* **Task prompt**: The reply should hold only the lines from the one with "about pirates and</div>" through the end of the data, each given exactly.

══════════════════════════════

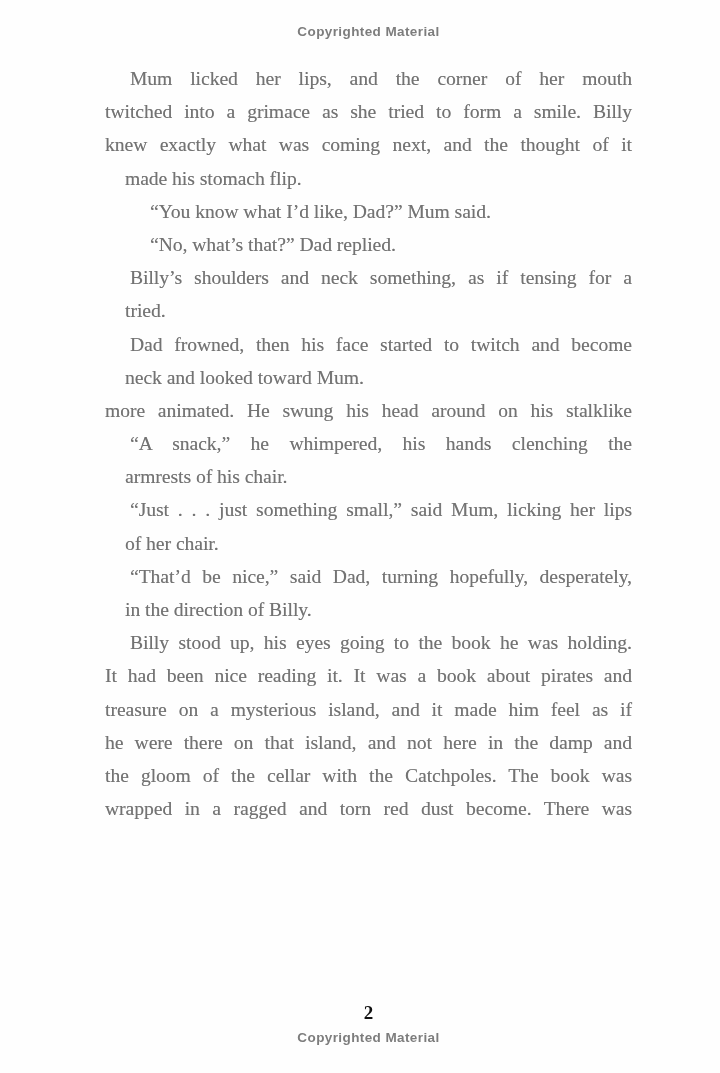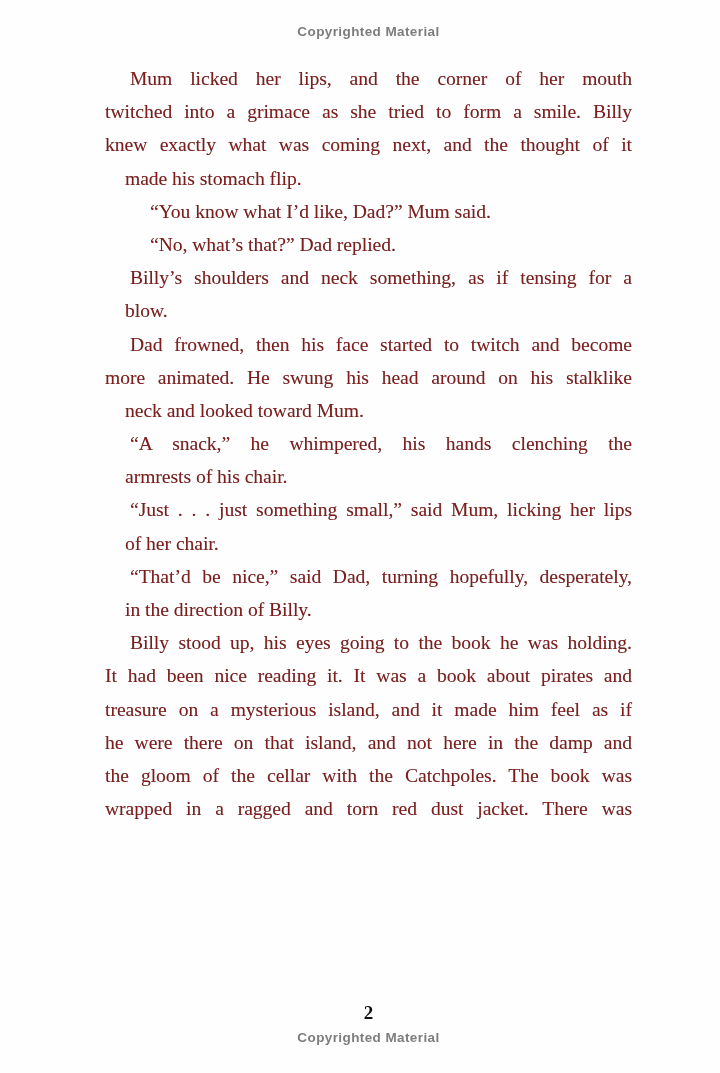--- a/index.html
+++ b/index.html
@@ -24,21 +24,21 @@
   .notice.top { top: 24px; }
   .notice.bottom { top: 1030px; }
   .textblock {
     position: absolute;
     left: 105px;
     top: 62px;
     width: 527px;
     font-family: "Liberation Serif", "DejaVu Serif", serif;
     font-size: 19.5px;
     line-height: 33.2px;
-    color: #7f1d1d;
+    color: #737373;
     text-shadow: 0.2px 0.2px 0.5px rgba(30,30,30,0.35);
   }
   .para { margin: 0; }
   .ln {
     text-align: justify;
     text-align-last: justify;
     height: 33.2px;
   }
   .ln.first { text-indent: 25px; }
   .ln.end { text-align-last: left; margin-left: 20px; }
@@ -73,28 +73,28 @@
     <div class="para">
       <div class="ln first end">“You know what I’d like, Dad?” Mum said.</div>
     </div>
 
     <div class="para">
       <div class="ln first end">“No, what’s that?” Dad replied.</div>
     </div>
 
     <div class="para">
       <div class="ln first">Billy’s shoulders and neck something, as if tensing for a</div>
-      <div class="ln end">blow.</div>
+      <div class="ln end">tried.</div>
     </div>
 
 
     <div class="para">
       <div class="ln first">Dad frowned, then his face started to twitch and become</div>
+      <div class="ln end">neck and looked toward Mum.</div>
       <div class="ln">more animated. He swung his head around on his stalklike</div>
-      <div class="ln end">neck and looked toward Mum.</div>
     </div>
 
     <div class="para">
       <div class="ln first">“A snack,” he whimpered, his hands clenching the</div>
       <div class="ln end">armrests of his chair.</div>
     </div>
 
     <div class="para">
       <div class="ln first">“Just . . . just something small,” said Mum, licking her lips</div>
       <div class="ln end">of her chair.</div>
@@ -104,21 +104,21 @@
       <div class="ln first">“That’d be nice,” said Dad, turning hopefully, desperately,</div>
       <div class="ln end">in the direction of Billy.</div>
     </div>
 
     <div class="para">
       <div class="ln first">Billy stood up, his eyes going to the book he was holding.</div>
       <div class="ln">It had been nice reading it. It was a book about pirates and</div>
       <div class="ln">treasure on a mysterious island, and it made him feel as if</div>
       <div class="ln">he were there on that island, and not here in the damp and</div>
       <div class="ln">the gloom of the cellar with the Catchpoles. The book was</div>
-      <div class="ln">wrapped in a ragged and torn red dust jacket. There was</div>
+      <div class="ln">wrapped in a ragged and torn red dust become. There was</div>
     </div>
 
   </div>
 
   <div class="folio">2</div>
 
   <div class="notice bottom">Copyrighted Material</div>
 
 </div>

══════════════════════════════

* **Solution**:
       <div class="ln">It had been nice reading it. It was a book about pirates and</div>
       <div class="ln">treasure on a mysterious island, and it made him feel as if</div>
       <div class="ln">he were there on that island, and not here in the damp and</div>
       <div class="ln">the gloom of the cellar with the Catchpoles. The book was</div>
-      <div class="ln">wrapped in a ragged and torn red dust jacket. There was</div>
+      <div class="ln">wrapped in a ragged and torn red dust become. There was</div>
     </div>
 
   </div>
 
   <div class="folio">2</div>
 
   <div class="notice bottom">Copyrighted Material</div>
 
 </div>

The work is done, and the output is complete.